Tra i vari strumenti utilizzati i più importanti sono:
- L’elettrocefalogramma per analizzare quale aree del cervello si attivano durante la visualizzazione di un annuncio o la visualizzazione di un logo.
- La tomografia a emissione di positroni per analizzare le risposte del corpo umano a spot pubblicitari o ad annunci.
- La frequenza cardiaca per avere una risposta immediate sulle emozioni provate dall’utente nella visione di un prodotto.
- La magnetoencefalografia per misurare le variazioni dei campi magnetici nel nostro corpo e quindi avere una risposta circa le emozioni che l’utente prova nella visione di un brand.
- Facial coding systems (FACS), strumento che analizza il movimento dei muscoli facciali per descrivere le emozioni del soggetto.
- La topografia a stato stazionario per ricevere una mappatura delle aree celebrali dell’uomo durante il processo decisionale.
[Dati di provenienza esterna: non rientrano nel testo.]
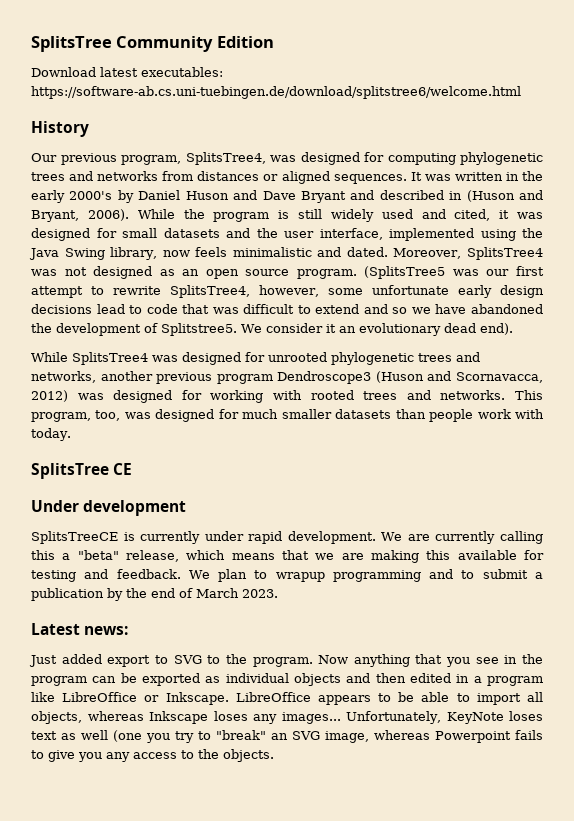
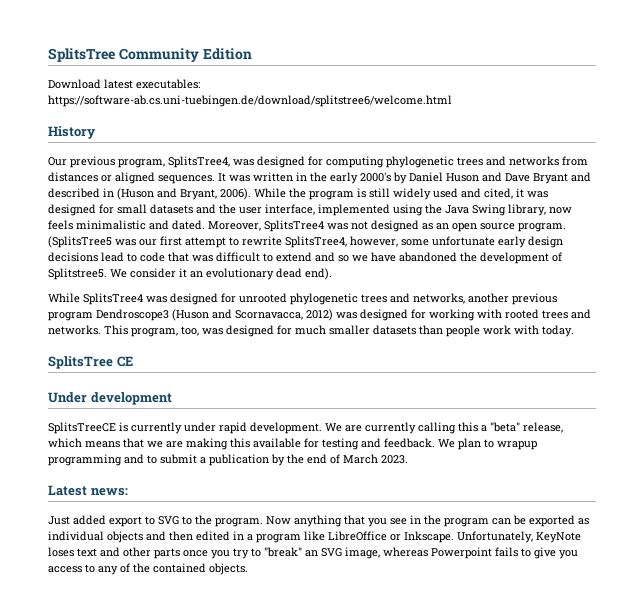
- LibreOffice appears to be able to import all objects, whereas Inkscape loses any images... Unfortunately, KeyNote loses text as well (one you try to "break" an SVG image, whereas Powerpoint fails to give you any access to the objects.
+ Unfortunately, KeyNote loses text and other parts once you try to "break" an SVG image, whereas Powerpoint fails to give you access to any of the contained objects.

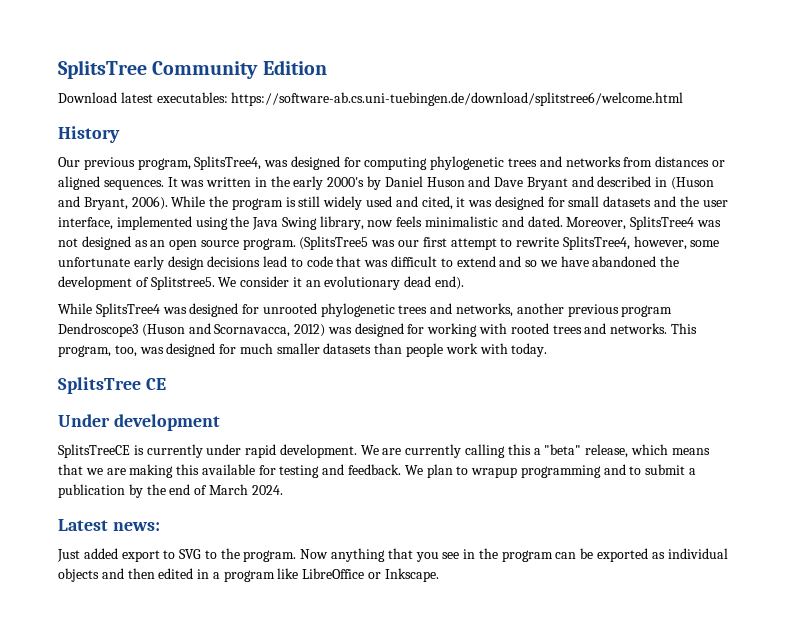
- We plan to wrapup programming and to submit a publication by the end of March 2023.
+ We plan to wrapup programming and to submit a publication by the end of March 2024.
- Unfortunately, KeyNote loses text and other parts once you try to "break" an SVG image, whereas Powerpoint fails to give you access to any of the contained objects.

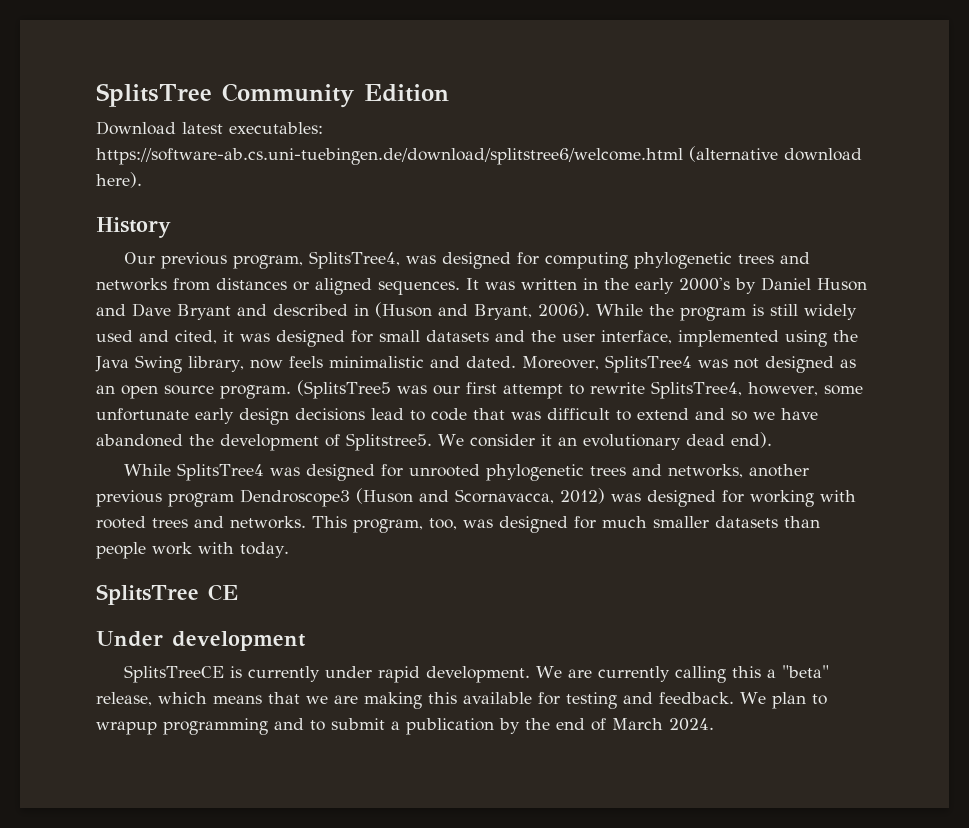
- Download latest executables: https://software-ab.cs.uni-tuebingen.de/download/splitstree6/welcome.html
+ Download latest executables: https://software-ab.cs.uni-tuebingen.de/download/splitstree6/welcome.html (alternative download here).
- Latest news:
- Just added export to SVG to the program. Now anything that you see in the program can be exported as individual objects and then edited in a program like LibreOffice or Inkscape.

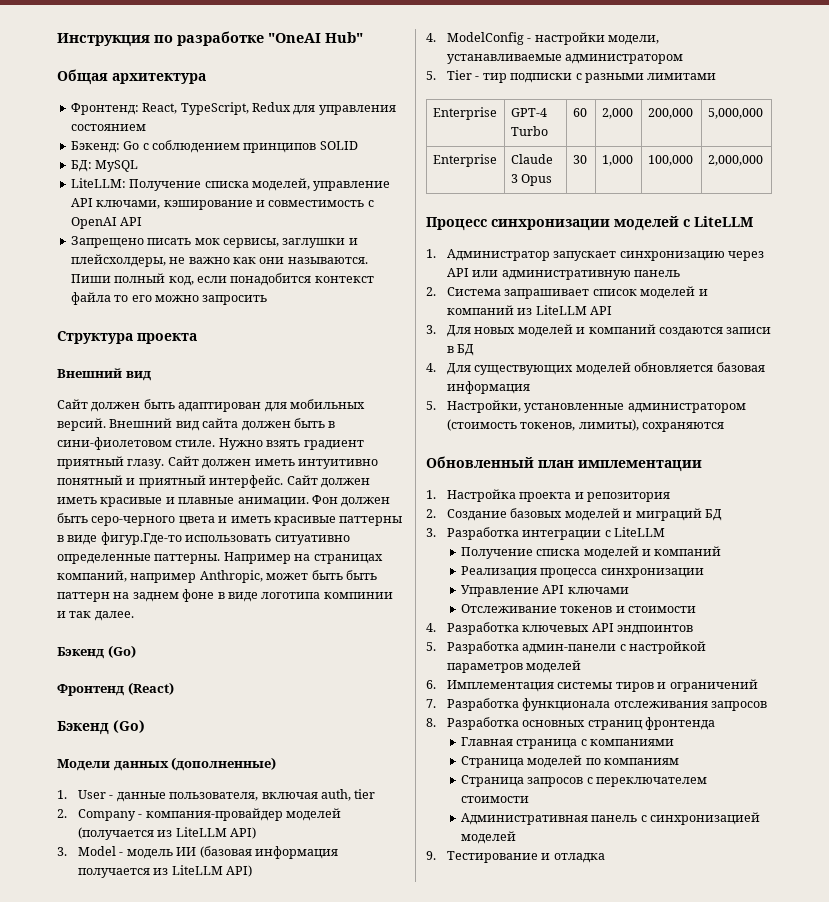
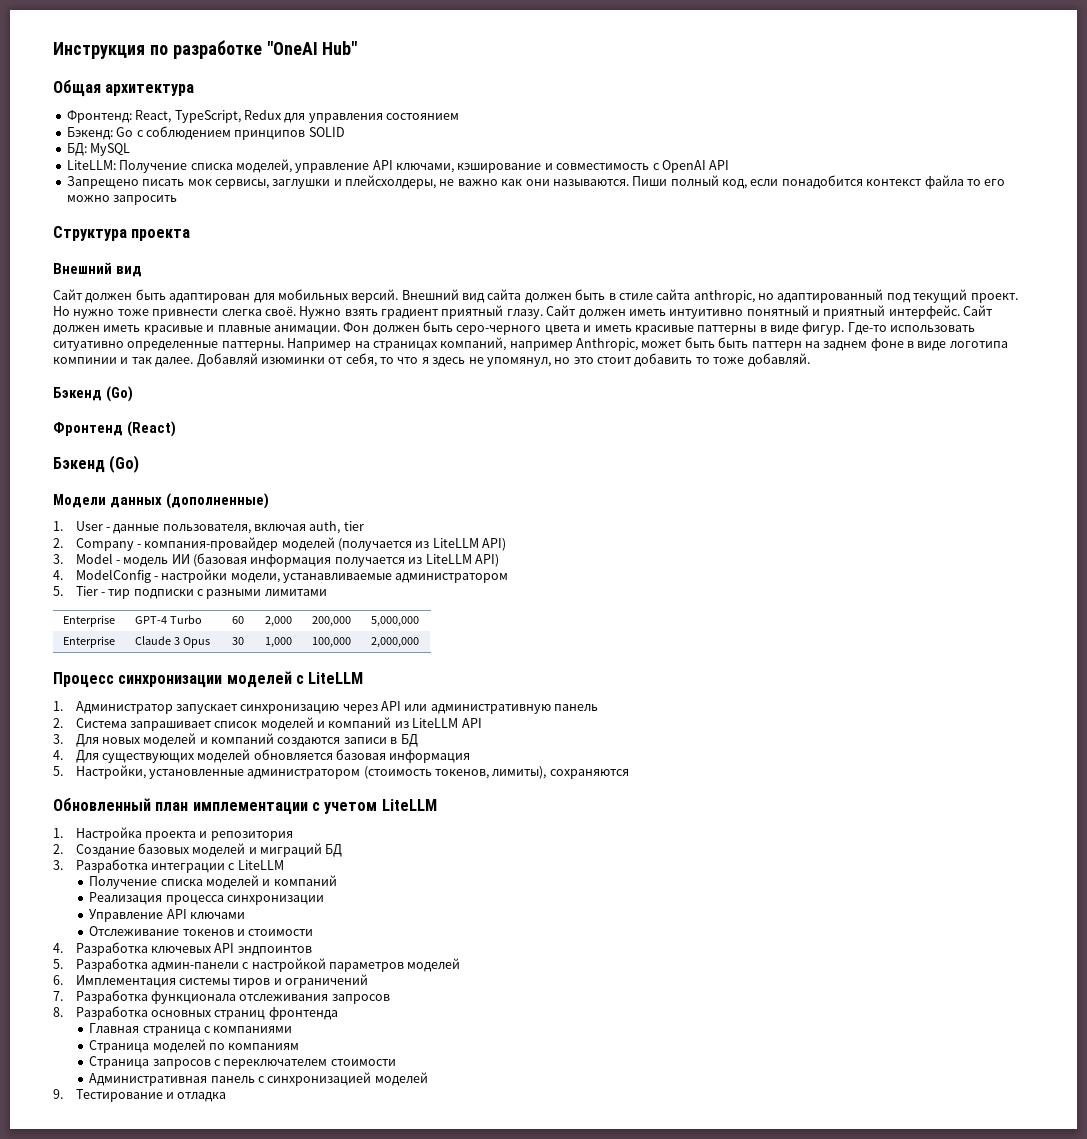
- Внешний вид сайта должен быть в сини-фиолетовом стиле.
+ Внешний вид сайта должен быть в стиле сайта anthropic, но адаптированный под текущий проект. Но нужно тоже привнести слегка своё.
- Фон должен быть серо-черного цвета и иметь красивые паттерны в виде фигур.Где-то использовать ситуативно определенные паттерны.
+ Фон должен быть серо-черного цвета и иметь красивые паттерны в виде фигур. Где-то использовать ситуативно определенные паттерны.
+ Добавляй изюминки от себя, то что я здесь не упомянул, но это стоит добавить то тоже добавляй.
- Обновленный план имплементации
+ Обновленный план имплементации с учетом LiteLLM

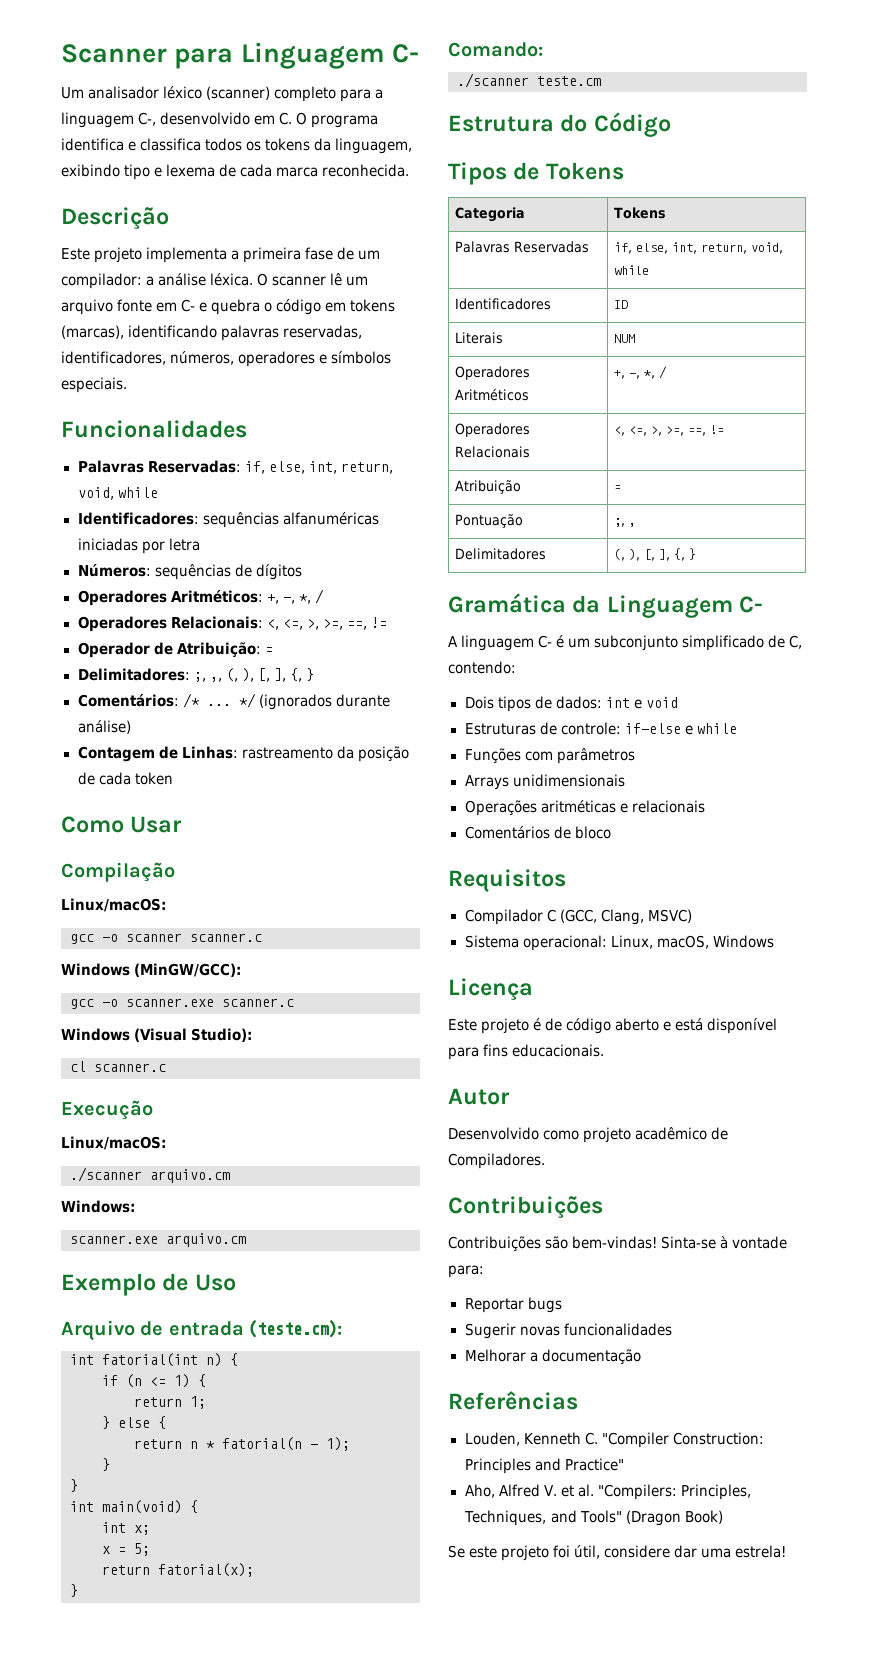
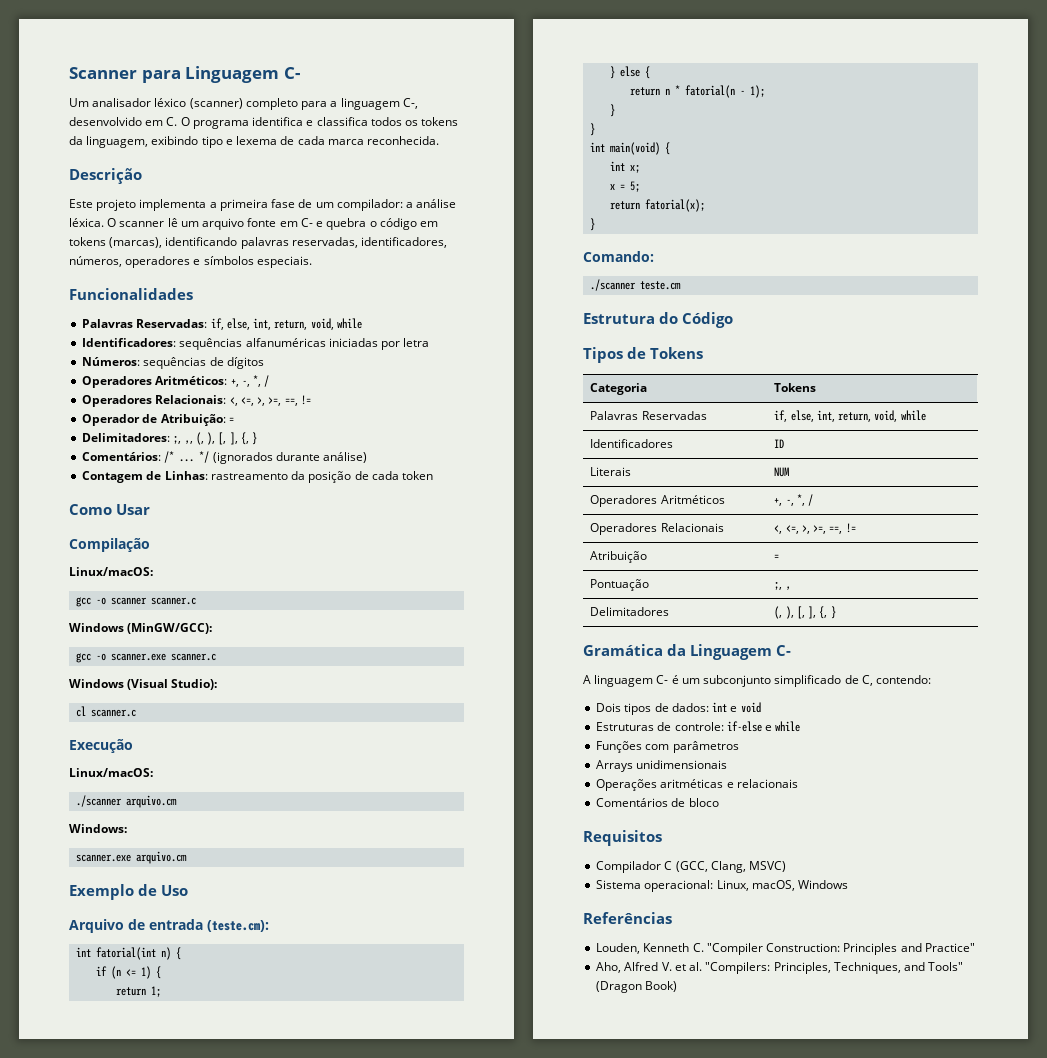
- Licença
- Este projeto é de código aberto e está disponível para fins educacionais.
- Autor
- Desenvolvido como projeto acadêmico de Compiladores.
- Contribuições
- Contribuições são bem-vindas! Sinta-se à vontade para:
- Reportar bugs
- Sugerir novas funcionalidades
- Melhorar a documentação
- Se este projeto foi útil, considere dar uma estrela!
Ma lo strumento che viene maggiormente utilizzato è l’eye tracker in quanto mostra ciò che l’occhio umano osserva nel momento in cui entra in un negozio. L’eye tracker è utilizzato per posizionare al meglio i prodotti all’interno dei negozi e per capire quali sono i prodotti che non possono assolutamente mancare.
La precisione e l’utilità dei dati sopracitati spiegano quella che negli ultimi anni è stata una vera e propria corsa al neuromarketing da parte di aziende multinazionali di tutto il mondo.
Neuromarketing vs marketing tradizionale
Gli esperti di neuromarketing hanno dimostrato quanto i dati del marketing tradizionale, tra cui sondaggi e focus group, in realtà siano estremamente imprecisi per due motivi.
Il primo è che spesso la decisione deriva dall’inconscio e quindi neanche l’utente stesso conosce totalmente il perché sceglie un prodotto piuttosto che un altro.
Il secondo motivo è di tipo sociale, l’utente che risponde al questionario cerca di dare quella che potrebbe essere considerata la “risposta giusta” dalla società per paura del giudizio altrui, tacendo quindi la vera risposta, ecco perché i risultati del marketing tradizionale non sempre coincidono con i risultati del neuromarketing.
Tuttavia gli studiosi hanno dimostrato che questa incongruenza è in realtà estremamente utile, in quanto mostra allo stesso tempo i due lati della medaglia, la risposta sociale e la risposta personale.
Il neuromarketing quindi non sostituisce il marketing tradizionale, ma lavora di pari passo con quest’ultimo e ne completa i dati.
Bisogna porre limiti etici al Neuromarketing?
Sono sempre più i gruppi di cittadini che manifestano apertamente il proprio dissenso, in quanto credono che l’utilizzo del neuromarketing possa essere utilizzato in maniera negativa, per influenzare in maniera drastica la scelta di un brand o peggio ancora la scelta di un partito politico piuttosto che un altro.
Tale quesito deriva dalla visione semplicistica che i mass media hanno dato alla popolazione, i dati del Neuromarketing non sono così netti, sia perché del cervello umano si ha ancora una conoscenza rudimentale, sia perché al momento è impossibile sfruttare in tal senso i dati del Neuromarketing, inoltre è riduttivo pensare che l’attività celebrale si limiti solo ai dati di un encefalogramma o di altri strumenti.
Sicuramente l’utilizzo dei dati del Neuromarketing deve essere controllato, ma è ancora presto per parlare di una vera e propria minaccia, al contrario bisognerebbe parlare del Neuromarketing come strumento utile ad un cambiamento dell’economia e della scelta aziendale.